Fall is good for more than just raking leaves and cooler nights. Fall is actually one of the better times of the year to improve your turf. Take advantage of these cooler temperatures and prepare your lawn for the coming spring.

The first question to ask yourself this fall is; can you see your turfgrass in the lawn? Heavy layers of leaves can do a few things to your lawn. If they are thick enough, leaves can smother the lawn and also create conditions that can be favorable to snow mold. Raking or mowing the leaves on a regular basis can help to prevent this heavy layer of leaves from forming and matting down on the turf before winter. If the leaves aren’t utilized in the compost pile or worked into the garden soil, they can simply be mowed over. Using the mulching blade on the lawn mower will chop up the leaves into smaller pieces that are able to filter down between the grass blades. This helps keep you from having to haul the leaves away and it also helps to add organic matter back into the soil. By removing or mulching the leaves on the lawn, you can ensure that your high quality winterizer fertilizer will be able to filter down to the soil where it can be used by the turfgrass, rather than sitting up on top of the leaf litter.
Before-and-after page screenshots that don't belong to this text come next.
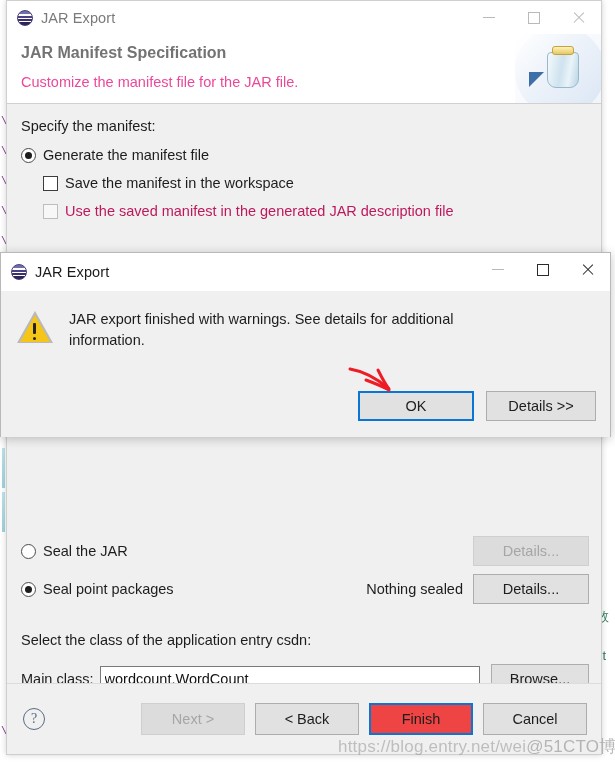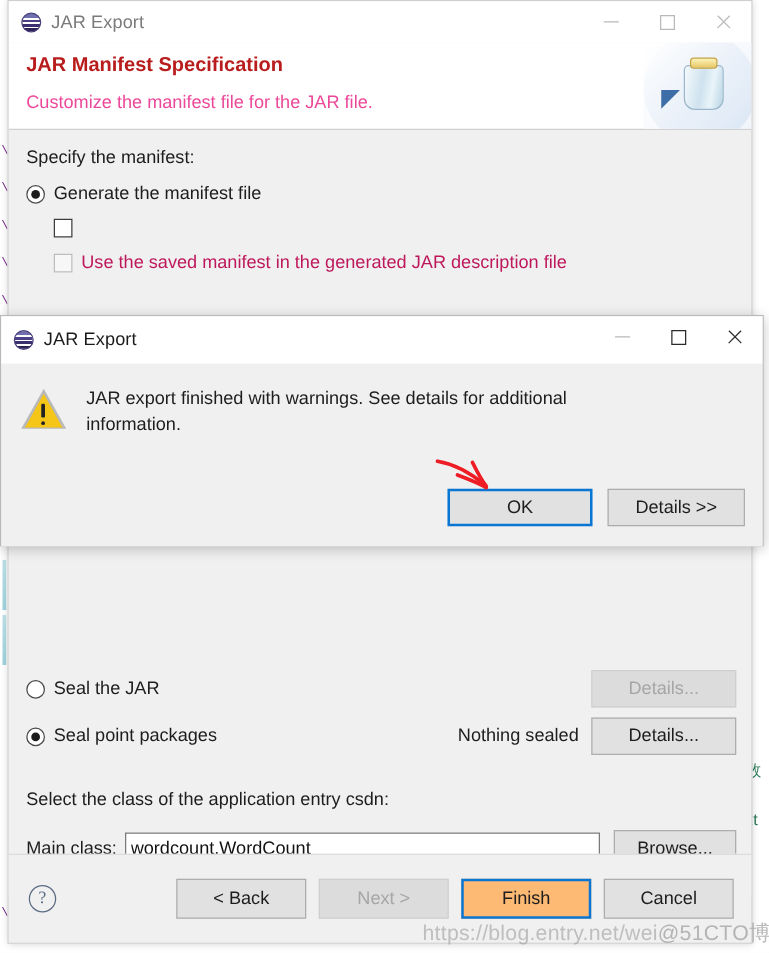"JAR Manifest Specification" #page-title { color: #b91c1c -> #737373 }
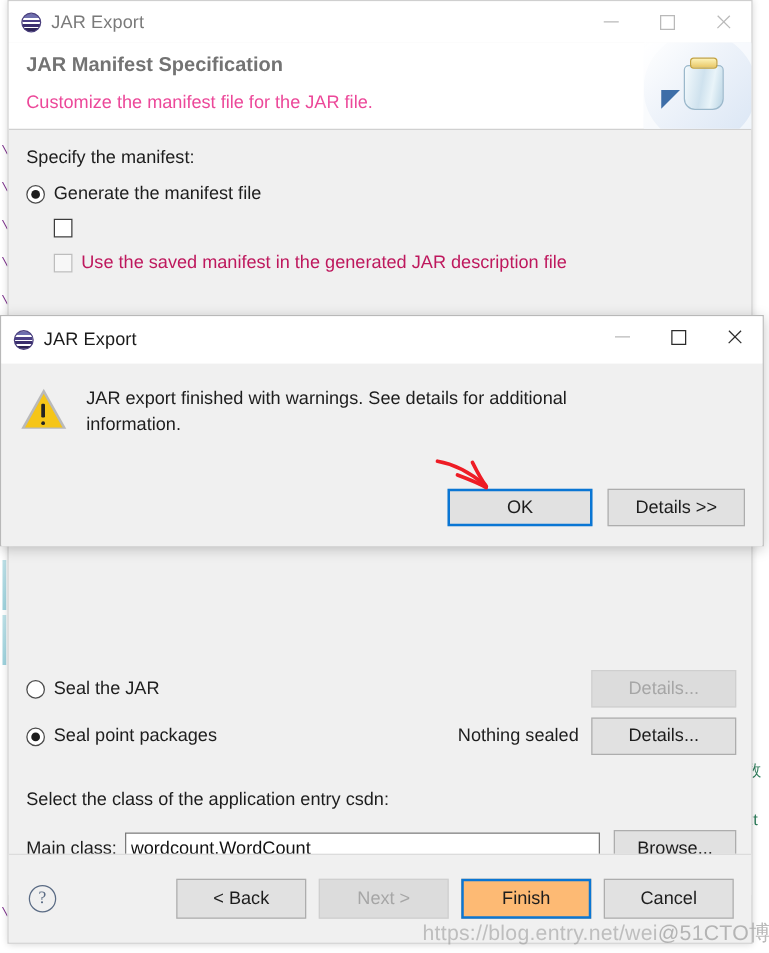"Save the manifest in the" span { html: none -> <span>Save the manifest in the workspace</span> }
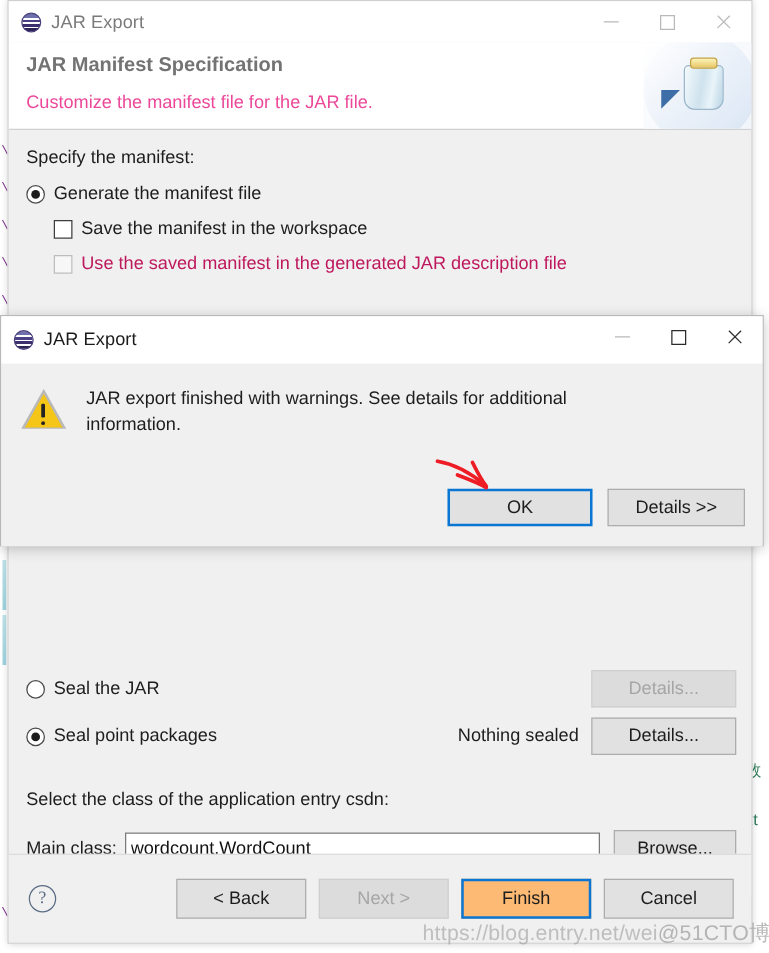"< Back" div.nav-btn { order: before "Next >" -> after "Next >" }
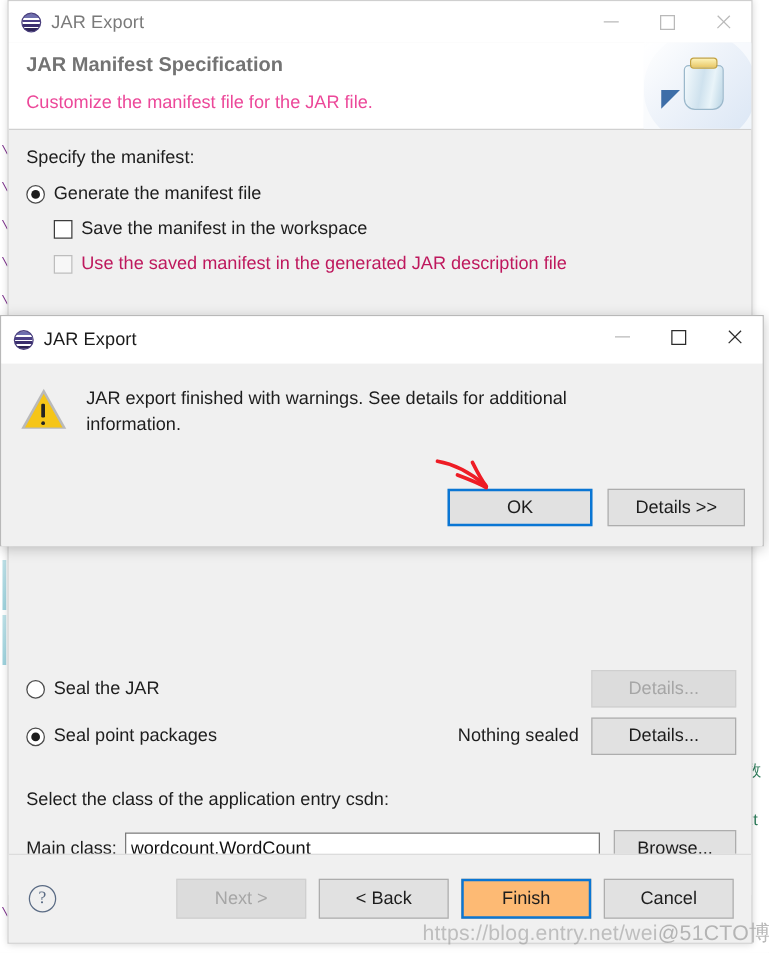"Finish" .nav-btn.focused { background: #fdba74 -> #ef4444 }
Good news. There is still time to control pesky perennial weeds. The ideal season to control perennial weeds like ground ivy, also known as Creeping Charlie, was between September 15th and the first frost, but there is still time. Research out of Purdue shows that herbicides that contain triclopyr, like Turflon, were effective on ground ivy and retained their effectiveness when applied later in the season regardless of the first frost. The study showed that broadleaf applications should be effective when made into the first week or two of November, but control might be not be seen until spring.

It may be time to rethink what you knew about winterizer fertilizer applications. Previously, recommendations were to apply nitrogen during early to mid-September and then make a heavy application of nitrogen fertilization at the end of the growing season (early to mid-November). Research has shown that nitrogen fertilizer uptake is not as efficiently used later into the fall. Fertilizer that isn’t taken up by the plant sits in the soil until the following spring or is leached out of the soil profile during winter. Avoid applying fertilizer too late into the fall. September fertilization is best to maximize recovery from summer stress and prepare for winter. For the last application of the season, apply it no later than the first week of November and aim to apply not more than 0.75 lb. of a fast release nitrogen source.

With a little time and effort now, your lawn can still look green and lush next spring and hopefully with a few less weeds too.

For more information contact Elizabeth Killinger at elizabeth.killinger@unl.edu, 308-385-5088, on Facebook, Twitter, her blog at https://huskerhort.wordpress.com/, or visit the University of Nebraska-Lincoln Extension website: hall.unl.edu.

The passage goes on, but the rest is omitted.